Abstract

Hospitals are facing big challenges: decreasing reimbursements are going alongside increasing costs and the necessity of investments. At the same time occurring, excellent quality of care, and high-patient satisfaction have to be assured. The dilemma of providing both with decreasing rather than increasing resources cannot be solved only by striving for economies of scale, but by optimizing supply chain management, or reduction of overhead. Possible effects of these measures most often are already exhausted and seldom have a positive impact on the quality of care or patient satisfaction. Management is tempted to use its best-known instruments to reduce costs, while medical staff's focus is on quality of care and often battle against management as a perceived enemy. The solution to this dilemma lies in focusing on medical core processes that are directly linked to patients' treatments and, thereby improving all the parameters of Michael Porter's value equation: costs, outcome, and patient satisfaction. This approach of performance enhancement presumes understanding, acceptance, and constructive collaboration of two usually separated worlds: The medical-scientific world involved in patient care and the financial world of management. In this article, the authors explain performance enhancement for optimized delivery of care and how the dilemma mentioned above can be solved.

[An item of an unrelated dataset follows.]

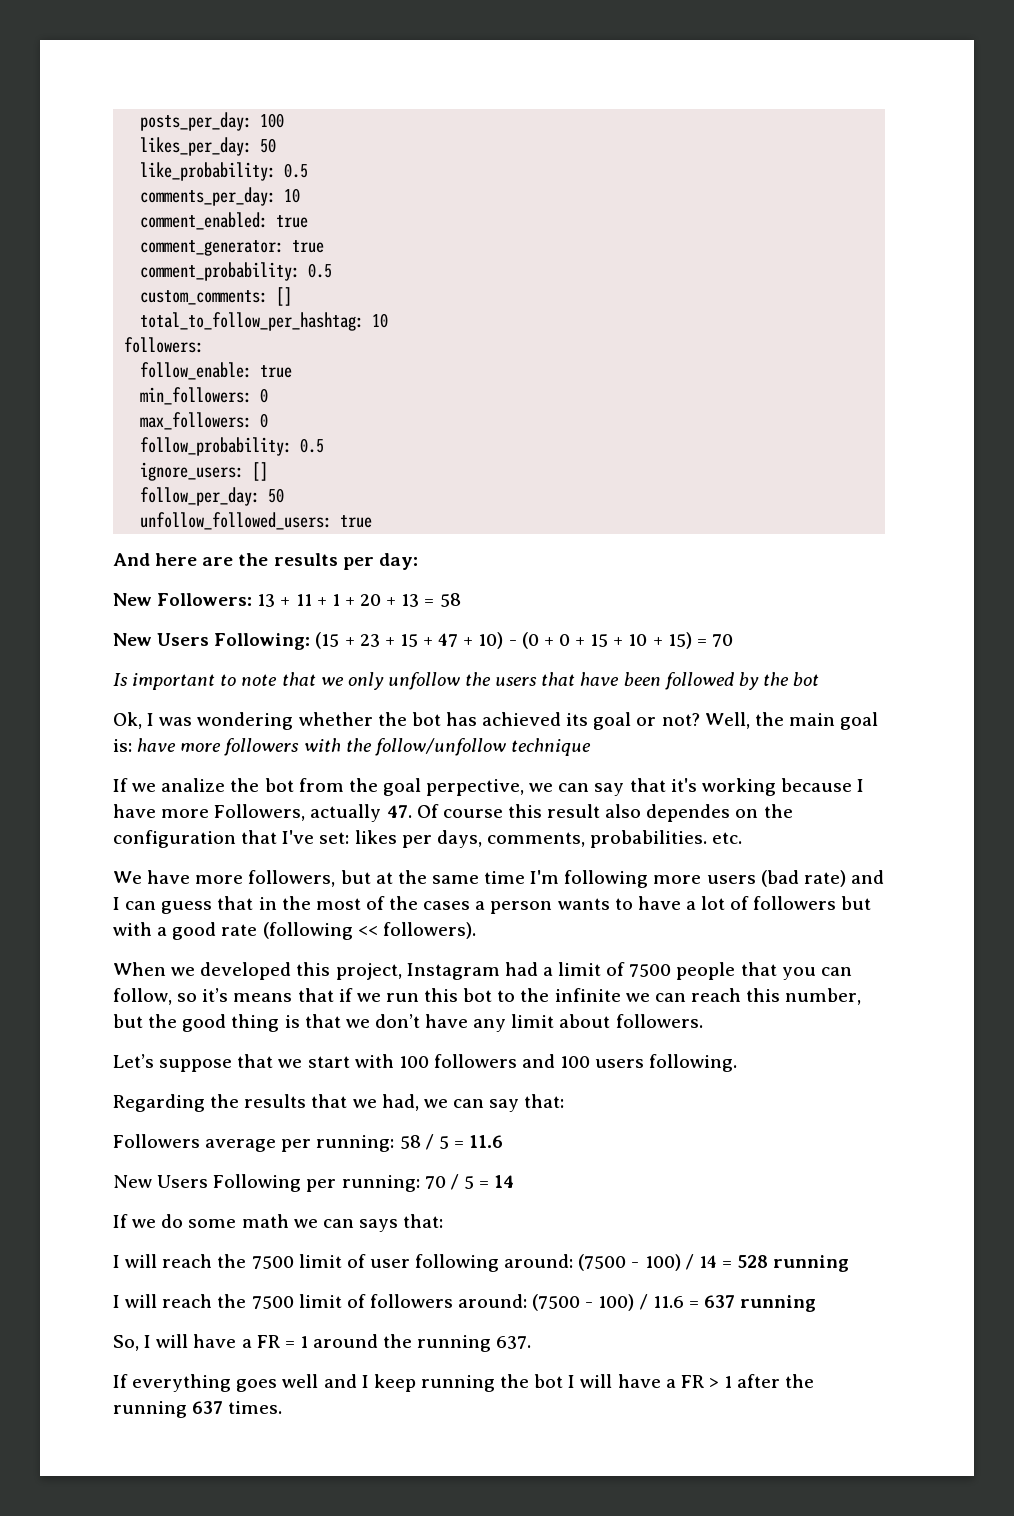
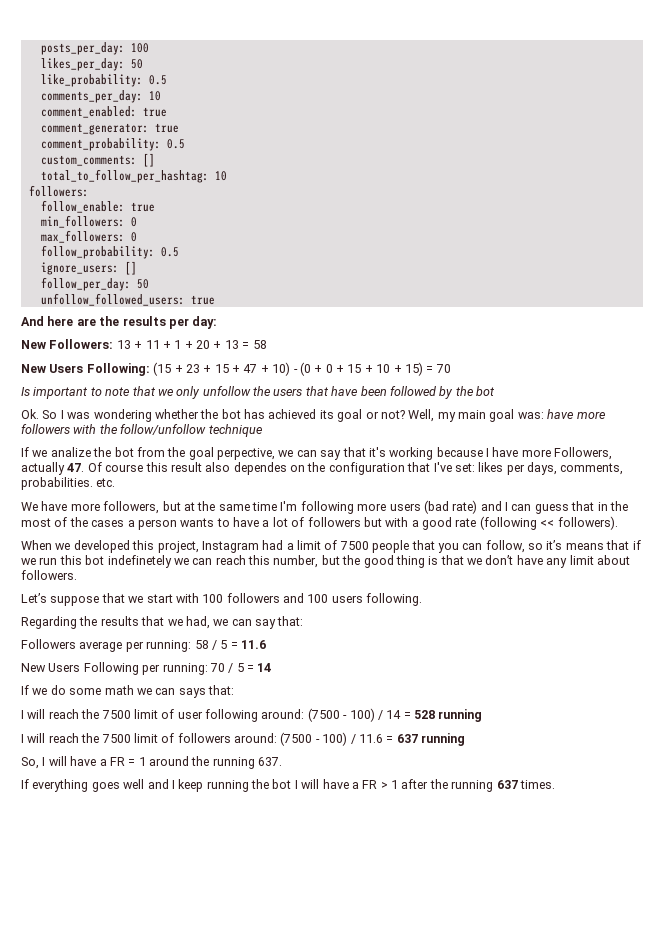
[113,712,142,729] Ok, -> [21,409,58,419] Ok. So
[754,712,784,726] the -> [437,412,456,422] my
[113,739,132,752] is: -> [517,412,544,419] was:
[497,988,621,1002] to the infinite -> [107,555,172,568] indefinetely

The authors explain how performance enhancement can be achieved in daily clinical practice, which kind of obstacles have to be overcome, which changes are necessary within a hospital, how medical staff can be motivated, and how the value of care equation can be influenced.

Highlights

  • Just imagine your salary is declining by small percentages every year while your costs of living stay steady or even rise

  • The dilemma of providing both with decreasing rather than increasing resources cannot be solved by using the best-known management tools: economies of scale, optimizing supply chain management, reducing overhead, Performance Enhancement and Value of Care further increasing the productivity of employees, or reducing spending for both the existing and new business

  • By improvement of medical core processes as the very starting point of performance enhancement, we can improve performance on the one hand and make a positive impact on the value of care according to Michael Porter’s landmark article “What is Value in Healthcare” published in 2010 (2)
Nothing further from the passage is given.